§ Records provided:

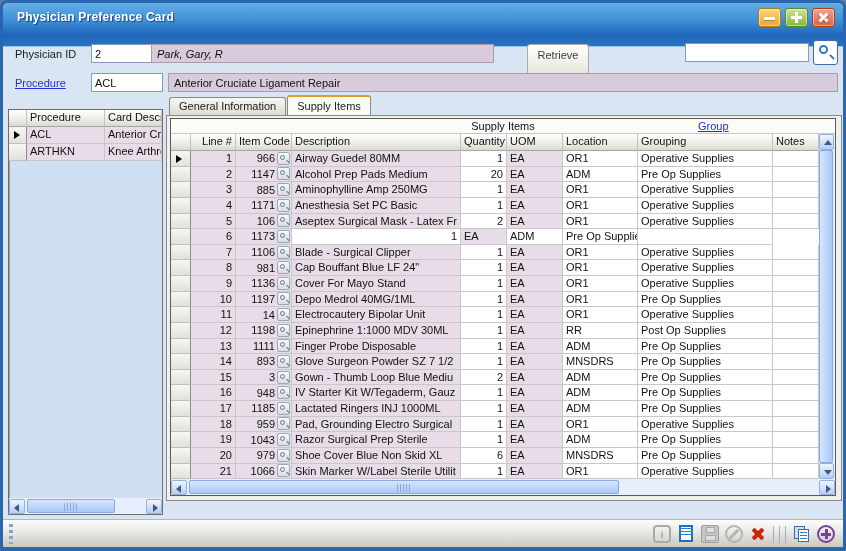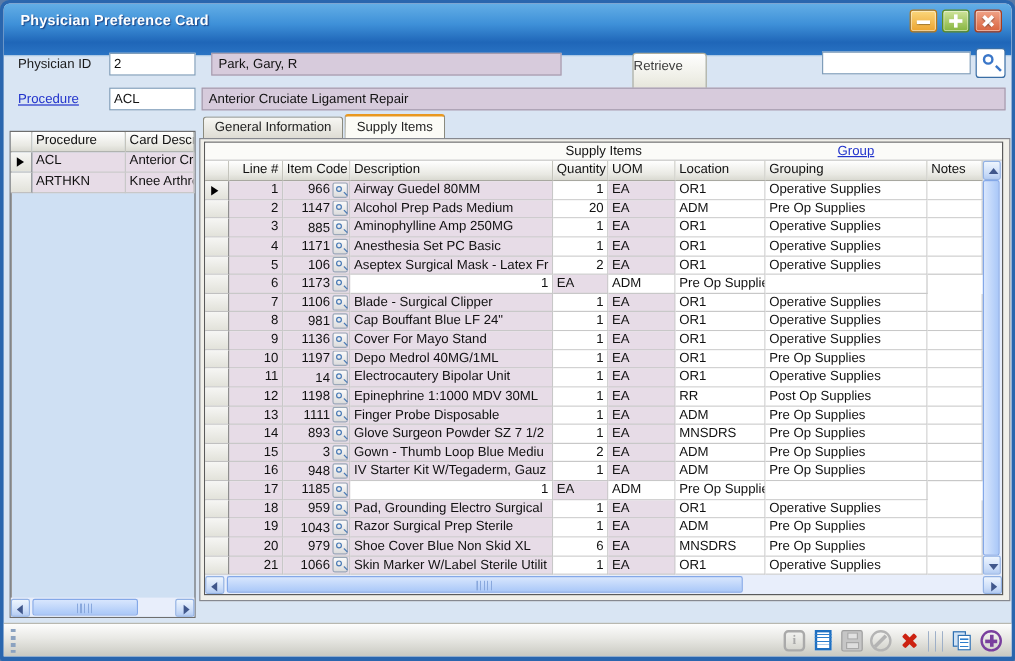--- a/index.html
+++ b/index.html
@@ -25,21 +25,21 @@
   .glyph-x1{transform:rotate(45deg);} .glyph-x2{transform:rotate(-45deg);}
   
   .client{position:absolute;left:0;right:0;top:31px;bottom:0;}
   .lbl{position:absolute;font-size:11px;color:#1a1a1a;}
   .link{color:#2233cc;text-decoration:underline;cursor:pointer;}
   .tbox{position:absolute;height:19px;background:#fff;border:1px solid #7f9db9;font-size:11px;
     font-family:"Liberation Sans",sans-serif;padding:2px 3px;color:#111;}
   .ro-field{position:absolute;height:19px;background:#d7cbdc;border:1px solid #a59cae;font-size:11px;
     padding:2px 5px;color:#111;line-height:14px;overflow:hidden;white-space:nowrap;}
   .btn{position:absolute;height:34px;background:linear-gradient(#fefefe,#efefe7 60%,#e2e2d6);
-    border:1px solid #aeae9e;border-radius:3px;font-size:11px;color:#3c3c3c;line-height:20px;cursor:pointer;}
+    border:1px solid #aeae9e;border-radius:3px;font-size:11px;color:#3c3c3c;text-align:center;line-height:20px;cursor:pointer;}
   .searchbtn{position:absolute;width:25px;height:25px;background:#fff;border:1px solid #3a6ea5;border-radius:3px;cursor:pointer;}
   .mag-c{position:absolute;left:5px;top:4px;width:9px;height:9px;border:2px solid #3a76c8;border-radius:50%;}
   .mag-h{position:absolute;left:15px;top:15px;width:6px;height:2px;background:#3a76c8;transform:rotate(45deg);}
   
   .left-panel{position:absolute;left:5px;top:75px;width:155px;height:406px;background:#cfe0f3;
     border:1px solid #6e6e6e;box-shadow:inset 1px 1px 0 #9a9a9a;}
   .lp-head,.lp-row{display:grid;grid-template-columns:18px 78px 1fr;height:17px;}
   .hcell{background:linear-gradient(#ffffff,#e9e9e3 70%,#d9d9d1);border-right:1px solid #c4c4bc;
     border-bottom:1px solid #a8a8a0;font-size:11px;padding:1px 3px;white-space:nowrap;overflow:hidden;color:#111;}
   .selcell{background:linear-gradient(#f6f6f4,#e2e2da);border-right:1px solid #8e8e8e;border-bottom:1px solid #c0c0c0;
@@ -137,21 +137,21 @@
           <div class="glyph-x1"></div>
           <div class="glyph-x2"></div>
         </div>
     </div>
   </div>
 
   <div class="client">
 
     <div class="lbl" style="left:12px;top:14px;">Physician ID</div>
     <input class="tbox" style="left: 88px; top: 10px; width: 72px;" value="2">
-    <div class="ro-field" style="left:173px;top:10px;width:292px;">Park, Gary, R</div>
+    <div class="ro-field" style="left:148px;top:10px;width:343px;font-style:italic;">Park, Gary, R</div>
     <div class="btn" style="left:524px;top:10px;width:62px;">Retrieve</div>
     <input class="tbox" style="left: 682px; top: 9px; width: 124px;" value="">
     <div class="searchbtn" style="left:810px;top:6px;">
       <div>
           <div class="mag-c"></div>
           <div class="mag-h"></div>
         </div>
     </div>
 
     <div class="lbl link" style="left:12px;top:43px;">Procedure</div>
@@ -491,20 +491,21 @@
               <div class="grow">
                 <div class="selcell"></div>
                 <div class="dcell lav num">17</div>
                 <div class="dcell lav codecell">
                   <span class="codenum">1185</span>
                   <span class="magbtn">
                     <span class="c"></span>
                     <span class="h"></span>
                   </span>
                 </div>
+                <div class="dcell lav">Lactated Ringers INJ  1000ML</div>
                 <div class="dcell cell-white num">1</div>
                 <div class="dcell lav">EA</div>
                 <div class="dcell cell-white">ADM</div>
                 <div class="dcell cell-white">Pre Op Supplies</div>
                 <div class="dcell cell-white"></div>
               </div>
               <div class="grow">
                 <div class="selcell"></div>
                 <div class="dcell lav num">18</div>
                 <div class="dcell lav codecell">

§ Task instructions:
Are you able to set down all the lines above exactly, without any pictures?

§ Written reply:
--- a/index.html
+++ b/index.html
@@ -25,21 +25,21 @@
   .glyph-x1{transform:rotate(45deg);} .glyph-x2{transform:rotate(-45deg);}
   
   .client{position:absolute;left:0;right:0;top:31px;bottom:0;}
   .lbl{position:absolute;font-size:11px;color:#1a1a1a;}
   .link{color:#2233cc;text-decoration:underline;cursor:pointer;}
   .tbox{position:absolute;height:19px;background:#fff;border:1px solid #7f9db9;font-size:11px;
     font-family:"Liberation Sans",sans-serif;padding:2px 3px;color:#111;}
   .ro-field{position:absolute;height:19px;background:#d7cbdc;border:1px solid #a59cae;font-size:11px;
     padding:2px 5px;color:#111;line-height:14px;overflow:hidden;white-space:nowrap;}
   .btn{position:absolute;height:34px;background:linear-gradient(#fefefe,#efefe7 60%,#e2e2d6);
-    border:1px solid #aeae9e;border-radius:3px;font-size:11px;color:#3c3c3c;line-height:20px;cursor:pointer;}
+    border:1px solid #aeae9e;border-radius:3px;font-size:11px;color:#3c3c3c;text-align:center;line-height:20px;cursor:pointer;}
   .searchbtn{position:absolute;width:25px;height:25px;background:#fff;border:1px solid #3a6ea5;border-radius:3px;cursor:pointer;}
   .mag-c{position:absolute;left:5px;top:4px;width:9px;height:9px;border:2px solid #3a76c8;border-radius:50%;}
   .mag-h{position:absolute;left:15px;top:15px;width:6px;height:2px;background:#3a76c8;transform:rotate(45deg);}
   
   .left-panel{position:absolute;left:5px;top:75px;width:155px;height:406px;background:#cfe0f3;
     border:1px solid #6e6e6e;box-shadow:inset 1px 1px 0 #9a9a9a;}
   .lp-head,.lp-row{display:grid;grid-template-columns:18px 78px 1fr;height:17px;}
   .hcell{background:linear-gradient(#ffffff,#e9e9e3 70%,#d9d9d1);border-right:1px solid #c4c4bc;
     border-bottom:1px solid #a8a8a0;font-size:11px;padding:1px 3px;white-space:nowrap;overflow:hidden;color:#111;}
   .selcell{background:linear-gradient(#f6f6f4,#e2e2da);border-right:1px solid #8e8e8e;border-bottom:1px solid #c0c0c0;
@@ -137,21 +137,21 @@
           <div class="glyph-x1"></div>
           <div class="glyph-x2"></div>
         </div>
     </div>
   </div>
 
   <div class="client">
 
     <div class="lbl" style="left:12px;top:14px;">Physician ID</div>
     <input class="tbox" style="left: 88px; top: 10px; width: 72px;" value="2">
-    <div class="ro-field" style="left:173px;top:10px;width:292px;">Park, Gary, R</div>
+    <div class="ro-field" style="left:148px;top:10px;width:343px;font-style:italic;">Park, Gary, R</div>
     <div class="btn" style="left:524px;top:10px;width:62px;">Retrieve</div>
     <input class="tbox" style="left: 682px; top: 9px; width: 124px;" value="">
     <div class="searchbtn" style="left:810px;top:6px;">
       <div>
           <div class="mag-c"></div>
           <div class="mag-h"></div>
         </div>
     </div>
 
     <div class="lbl link" style="left:12px;top:43px;">Procedure</div>
@@ -491,20 +491,21 @@
               <div class="grow">
                 <div class="selcell"></div>
                 <div class="dcell lav num">17</div>
                 <div class="dcell lav codecell">
                   <span class="codenum">1185</span>
                   <span class="magbtn">
                     <span class="c"></span>
                     <span class="h"></span>
                   </span>
                 </div>
+                <div class="dcell lav">Lactated Ringers INJ  1000ML</div>
                 <div class="dcell cell-white num">1</div>
                 <div class="dcell lav">EA</div>
                 <div class="dcell cell-white">ADM</div>
                 <div class="dcell cell-white">Pre Op Supplies</div>
                 <div class="dcell cell-white"></div>
               </div>
               <div class="grow">
                 <div class="selcell"></div>
                 <div class="dcell lav num">18</div>
                 <div class="dcell lav codecell">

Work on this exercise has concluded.